O oficial declarou, à mídia internacional, que o barco partiu deNeufchâtel-Hardelot, litoral norte da França, durante a madrugada de domingo, mas “o motor não pegou” e o barco ficou à deriva. Um total de 17 pessoas foram resgatadas no mar e levadas para o porto de Boulogne-sur-Mer.
Dados do Ministério do Interior do Reino Unido mostram que 325 migrantes chegaram ao país em seis barcos no sábado.
O grupo Utopia 56 atribuiu as causas da tragédia às políticas “repressivas” dos governos francês e britânico. “Políticas repressivas na fronteira franco-britânica estão matando”, declarou o grupo em publicação no X. “Essas vidas perdidas são resultado de escolhas políticas.” “É urgente pôr fim a essa situação mortal: abram as fronteiras, estabeleçam rotas seguras de passagem e fretem balsas.”

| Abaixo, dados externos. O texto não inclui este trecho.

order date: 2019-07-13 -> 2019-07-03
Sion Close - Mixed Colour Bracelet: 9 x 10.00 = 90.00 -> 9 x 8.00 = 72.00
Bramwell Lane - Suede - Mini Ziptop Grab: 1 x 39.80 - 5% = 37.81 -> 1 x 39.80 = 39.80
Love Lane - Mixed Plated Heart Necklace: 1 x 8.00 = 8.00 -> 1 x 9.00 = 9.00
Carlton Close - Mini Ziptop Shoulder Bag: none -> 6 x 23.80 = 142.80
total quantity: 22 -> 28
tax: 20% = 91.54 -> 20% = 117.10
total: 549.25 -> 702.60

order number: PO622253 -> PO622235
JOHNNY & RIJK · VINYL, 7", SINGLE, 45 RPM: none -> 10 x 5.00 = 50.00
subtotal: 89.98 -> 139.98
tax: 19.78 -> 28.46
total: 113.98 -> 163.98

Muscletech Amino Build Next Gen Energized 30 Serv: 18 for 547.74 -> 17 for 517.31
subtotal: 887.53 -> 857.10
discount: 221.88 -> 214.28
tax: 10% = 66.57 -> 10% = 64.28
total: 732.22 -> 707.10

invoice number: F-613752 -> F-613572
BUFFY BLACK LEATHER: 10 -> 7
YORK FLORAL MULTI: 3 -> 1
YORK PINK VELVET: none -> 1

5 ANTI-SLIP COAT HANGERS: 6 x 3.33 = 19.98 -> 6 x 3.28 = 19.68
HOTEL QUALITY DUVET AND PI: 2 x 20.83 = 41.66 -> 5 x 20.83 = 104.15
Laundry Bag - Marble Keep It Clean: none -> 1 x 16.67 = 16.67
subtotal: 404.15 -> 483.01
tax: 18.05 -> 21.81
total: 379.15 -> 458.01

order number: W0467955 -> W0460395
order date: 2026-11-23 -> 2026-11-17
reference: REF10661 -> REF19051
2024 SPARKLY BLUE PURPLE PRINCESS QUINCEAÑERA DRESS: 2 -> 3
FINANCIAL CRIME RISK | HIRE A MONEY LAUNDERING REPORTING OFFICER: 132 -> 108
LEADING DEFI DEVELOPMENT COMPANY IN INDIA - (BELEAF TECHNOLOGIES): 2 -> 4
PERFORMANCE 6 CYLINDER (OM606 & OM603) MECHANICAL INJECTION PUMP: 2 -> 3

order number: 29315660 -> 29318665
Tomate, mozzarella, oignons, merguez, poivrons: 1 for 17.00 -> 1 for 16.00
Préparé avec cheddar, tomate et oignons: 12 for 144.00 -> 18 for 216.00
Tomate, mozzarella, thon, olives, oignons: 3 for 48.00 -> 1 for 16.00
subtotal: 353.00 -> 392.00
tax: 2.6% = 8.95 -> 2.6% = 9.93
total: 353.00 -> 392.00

Desde o início de abril, ao menos seis migrantes morreram em tentativas de travessia pelo Canal da Mancha, incluindo casos nas regiões de Gravelines e Equihen-Plage. Em 2025, foram registradas pelo menos 29 mortes no mar na área.
Migrantes tentam atravessar o Canal da Mancha em um barco de contrabandistas ao largo da costa de Gravelines, no norte da França, em 14 de abril de 2026
SAMEER AL-DOUMY / AFP
No mês passado, França e Reino Unido firmaram um acordo de três anos para conter a imigração irregular, com previsão de aumento de mais de 50% no efetivo policial francês na costa, chegando a 1.400 agentes até 2029.
Apesar disso, autoridades apontam queda nas chegadas em 2026. Em 2025, 41.472 pessoas cruzaram ilegalmente o canal em pequenas embarcações, o segundo maior número desde 2018.